O ex-presidente venezuelano manteve a economia e as exportações do país com base no petróleo, não diversificando os setores significativos de exportação de produtos. E, por isso, enquanto os preços dos barris de petróleo estavam em alta, a Venezuela conseguiu lucrar muito com a exportação deste produto. Durante os anos que esteve como presidente, nacionalizou setores estratégicos (reservas de petróleos, telecomunicações, eletricidade, etc.), de grande importância para a Venezuela. Ao fazer tudo isso, acabou por contrariar e afastar investimentos internacionais no país. Em meados de 2011, Chávez faz um anúncio na televisão afirmando que estava com câncer, tendo que fazer diversas operações e portanto precisando se ausentar no governo. O então Ministro das Relações Exteriores, que seria seu vice na candidatura de Chávez do ano seguinte, Nicolás Maduro, passou a ganhar destaque, tendo que ser o representante oficial do governo em múltiplas ocasiões. Em 2012, houve uma nova eleição para escolher o futuro presidente do país. Chávez teria como principal adversário o então governador do estado de Miranda, Henrique Capriles. Essa foi a eleição mais disputada. Mesmo assim, Hugo Chávez é escolhido pelos venezuelanos para continuar seu mandato por mais 6 anos.
No entanto, dois meses após ser empossado para o seu quarto mandato seguido, Chávez morre, tendo assim que ser feita uma nova eleição. Maduro é escolhido como o candidato para seguir o legado chavista, enquanto Capriles é novamente o candidato da oposição. A eleição novamente é disputadíssima, mas Maduro se elege por uma pequena diferença. A produção venezuelana desacelerou porque a PDVSA, empresa estatal de petróleos de Venezuela, sofria com infraestrutura precária, devido a já mencionada falta de investimentos no setor industrial e aos escândalos de corrupção.
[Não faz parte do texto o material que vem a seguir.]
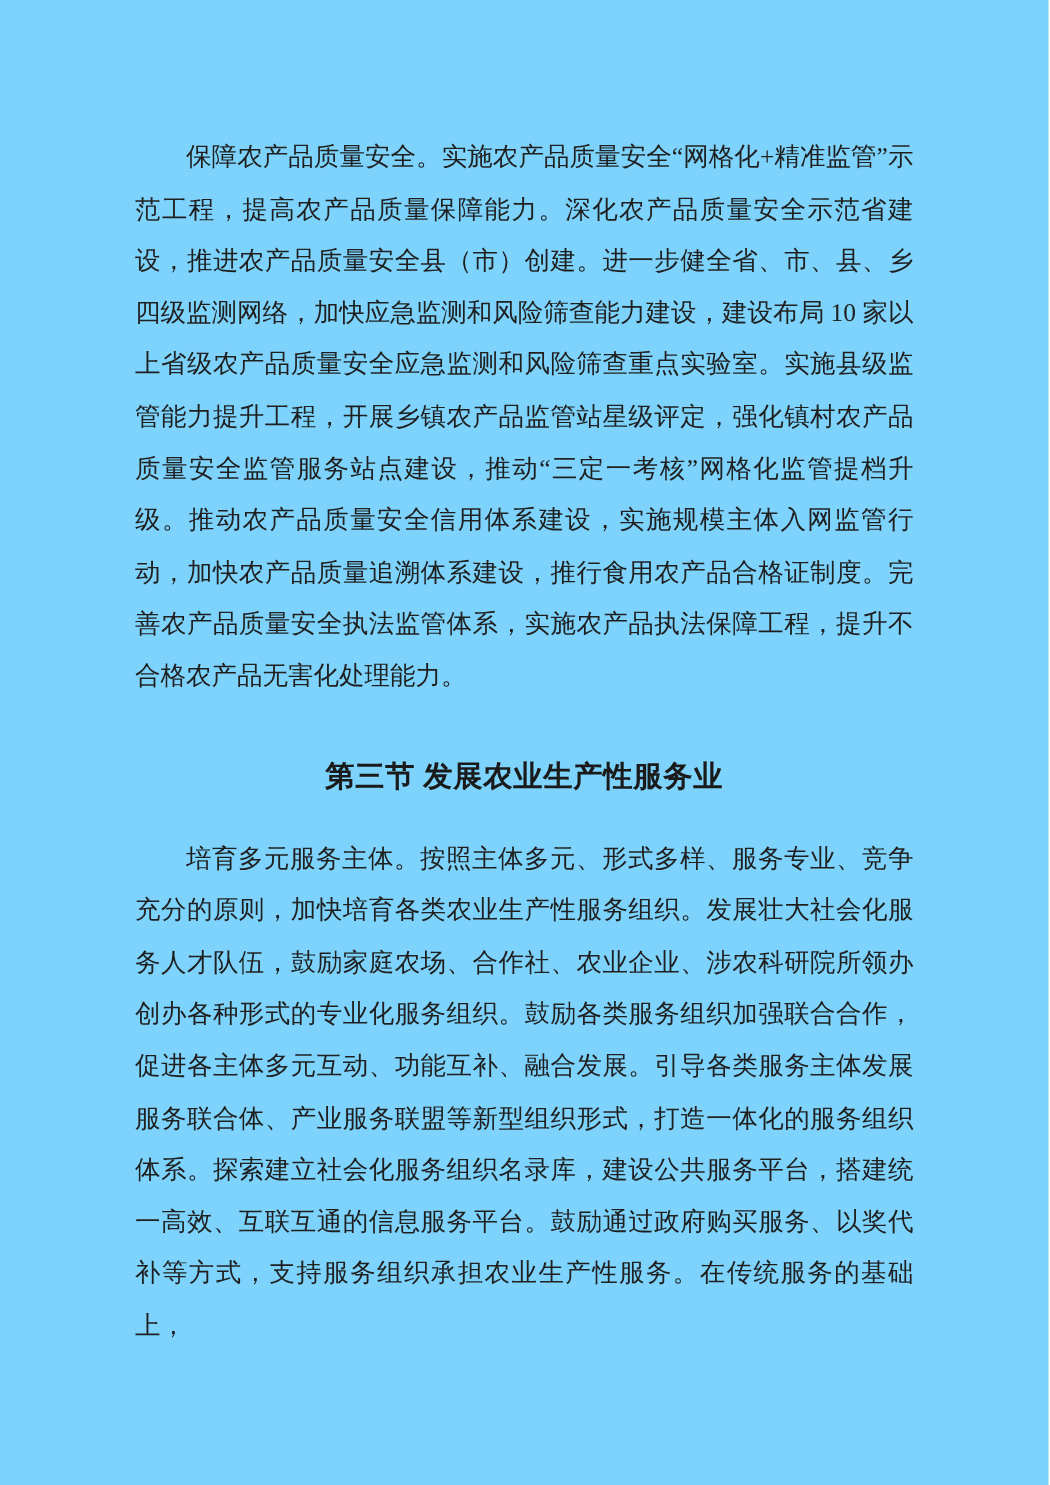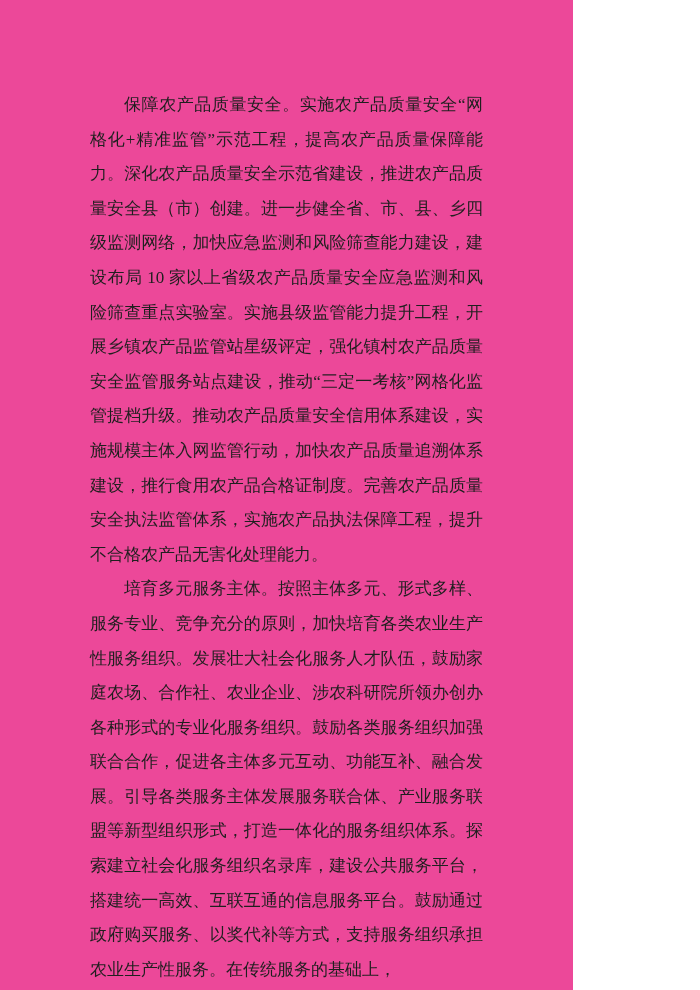--- a/index.html
+++ b/index.html
@@ -9,10 +9,10 @@
   }
   .page {
     position: relative;
-    width: 573px;
+    width: 699px;
     height: 990px;
     box-sizing: border-box;
-    background: #ec4899;
+    background: #7dd3fc;
     padding: 88px 90px 0 90px;
     overflow: hidden;
     font-family: "Liberation Serif", "DejaVu Serif", serif;

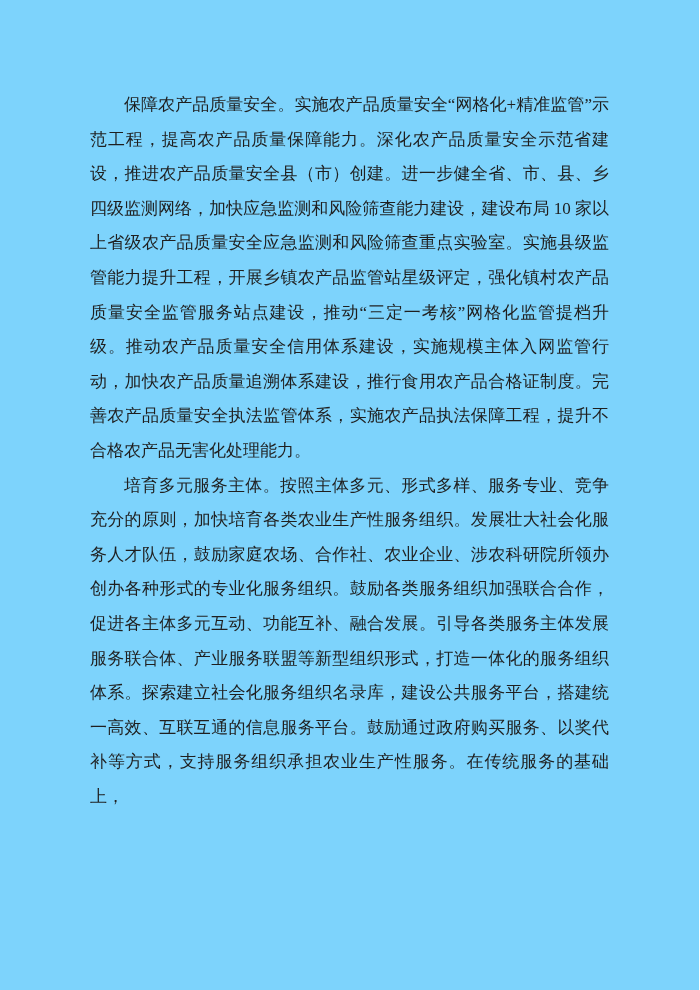--- a/index.html
+++ b/index.html
@@ -44,6 +44,7 @@
 <div class="page">
   <p class="body-text">保障农产品质量安全。实施农产品质量安全“网格化+精准监管”示范工程，提高农产品质量保障能力。深化农产品质量安全示范省建设，推进农产品质量安全县（市）创建。进一步健全省、市、县、乡四级监测网络，加快应急监测和风险筛查能力建设，建设布局 10 家以上省级农产品质量安全应急监测和风险筛查重点实验室。实施县级监管能力提升工程，开展乡镇农产品监管站星级评定，强化镇村农产品质量安全监管服务站点建设，推动“三定一考核”网格化监管提档升级。推动农产品质量安全信用体系建设，实施规模主体入网监管行动，加快农产品质量追溯体系建设，推行食用农产品合格证制度。完善农产品质量安全执法监管体系，实施农产品执法保障工程，提升不合格农产品无害化处理能力。</p>
 
+  <h2 class="section-heading">第三节 发展农业生产性服务业</h2>
 
   <p class="body-text">培育多元服务主体。按照主体多元、形式多样、服务专业、竞争充分的原则，加快培育各类农业生产性服务组织。发展壮大社会化服务人才队伍，鼓励家庭农场、合作社、农业企业、涉农科研院所领办创办各种形式的专业化服务组织。鼓励各类服务组织加强联合合作，促进各主体多元互动、功能互补、融合发展。引导各类服务主体发展服务联合体、产业服务联盟等新型组织形式，打造一体化的服务组织体系。探索建立社会化服务组织名录库，建设公共服务平台，搭建统一高效、互联互通的信息服务平台。鼓励通过政府购买服务、以奖代补等方式，支持服务组织承担农业生产性服务。在传统服务的基础上，</p>
 </div>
Em 2014, protestos populares tomaram conta das ruas em oposição ao governo de Maduro, que repreendeu fortemente a população. Não há como explicar a crise na Venezuela sem falar das sanções econômicas impostas ao país pelos Estados Unidos. A rivalidade com os Estados Unidos se intensificou, e o país começou a aplicar fortes sanções econômicas à Venezuela. Em Janeiro de 2019, a autoproclamação do líder do Parlamento venezuelano como Presidente Interino levou à uma enorme escalada da crise na Venezuela. Agora, o país vive um contexto ainda mais complexo: possui dois presidentes reconhecidos internacionalmente, cada um apoiado por diferentes países. Juan Guaidó, o presidente autoproclamado, é fortemente apoiado pelos Estados Unidos, que pressionam cada vez mais pela queda do governo de Maduro. Somente assim, pode-se entender um país em ruptura, como a Venezuela.